A typical finger vein recognition process is composed of the following four steps. Firstly, the finger vein images are obtained via the finger vein capturing devices. Secondly, the finger vein images are preprocessed. Thirdly, the features are extracted. Finally, the finger vein images are matched based on the extracted features.

The preprocessing procedure includes image enhancement, normalization, and segmentation. For image enhancement, Yang and Yan incorporated directional decomposition and Frangi filtering to enhance the image quality [1]. Yu et al. proposed an enhancement algorithm based on multi-threshold combination [2]. Yang and Yang introduced multi-channel Gabor filter to enhance the images and obtained better performance [3]. Finger vein segmentation is also a very important step, and there are some typical methods including line tracking [4], mean curvatures [5], and region growth-based feature [6]. A detailed description of these approaches is beyond the scope of this paper. However, a summary of these approaches with the typical references is provided in Table 1.

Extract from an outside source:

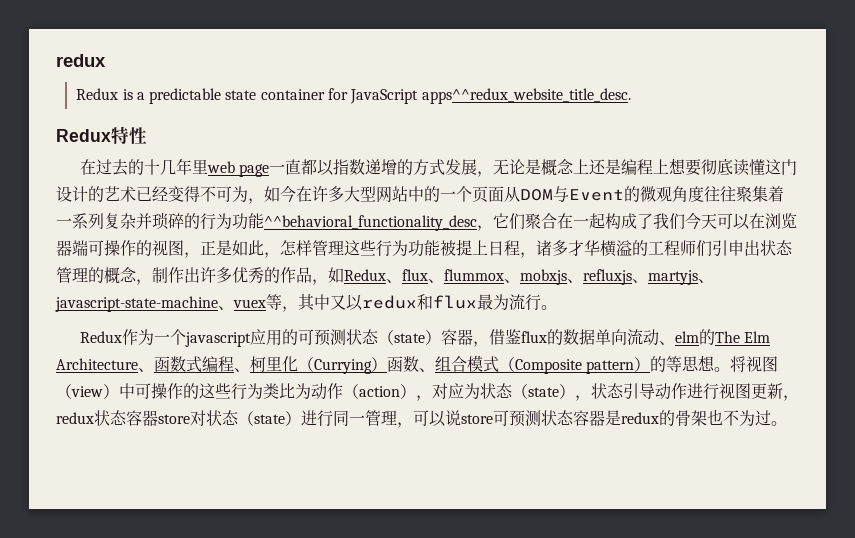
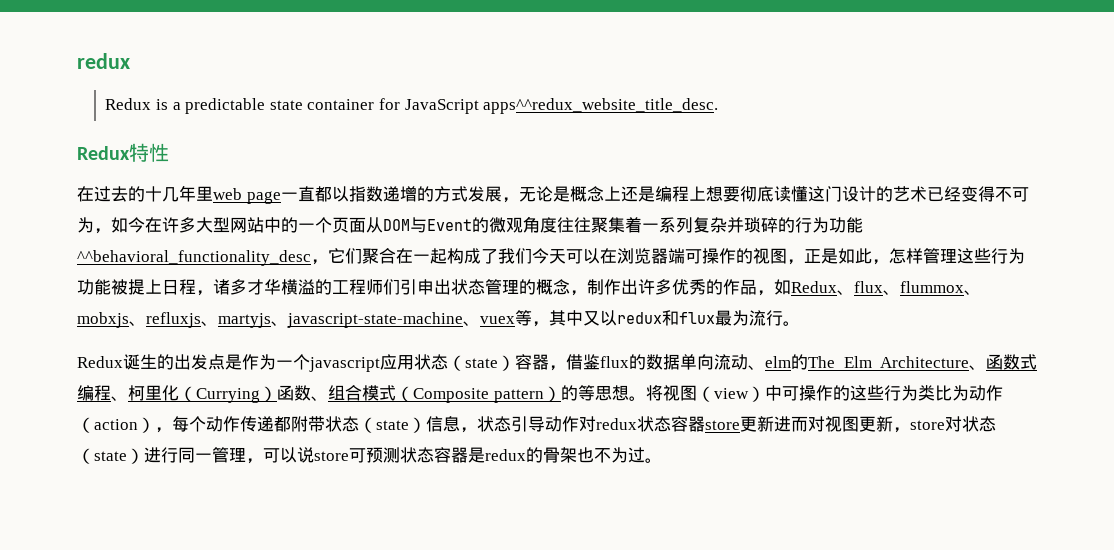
(123, 337) none -> [123,354,242,370] 诞生的出发点是
[282,329,347,346] 的可预测 -> (414, 362) none
[432,383,575,399] 对应为状态（state） -> [172,416,460,433] 每个动作传递都附带状态（state）信息
[687,383,799,401] [56,410,158,426] 进行视图更新，redux状态容器 -> [579,416,910,433] 对redux状态容器store更新进而对视图更新，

PCA is a popular linear dimensionality reduction and feature extraction technology. It has extensive applications in image processing. Wu and Liu extracted the PCA features and then trained a neural network for matching, which results in a high recognition rate [7]. Since PCA transforms the 2-dimensional image matrix to a 1-dimensional vector, the covariance matrix is always large in size and it is time intensive to obtain the projection matrix which is composed of the covariance matrix’s eigenvectors. Yang et al. proposed 2DPCA to reduce the size of the covariance matrix and save time for computing projection matrices [8]. In order to represent the characteristics of the 2-dimensional images more accurately, Zhang and Zhou introduced (2D)2 PCA which can reflect the information of the image in row and column directions, respectively, use less time to compute the projection matrix, and get better experimental results on face recognition [9].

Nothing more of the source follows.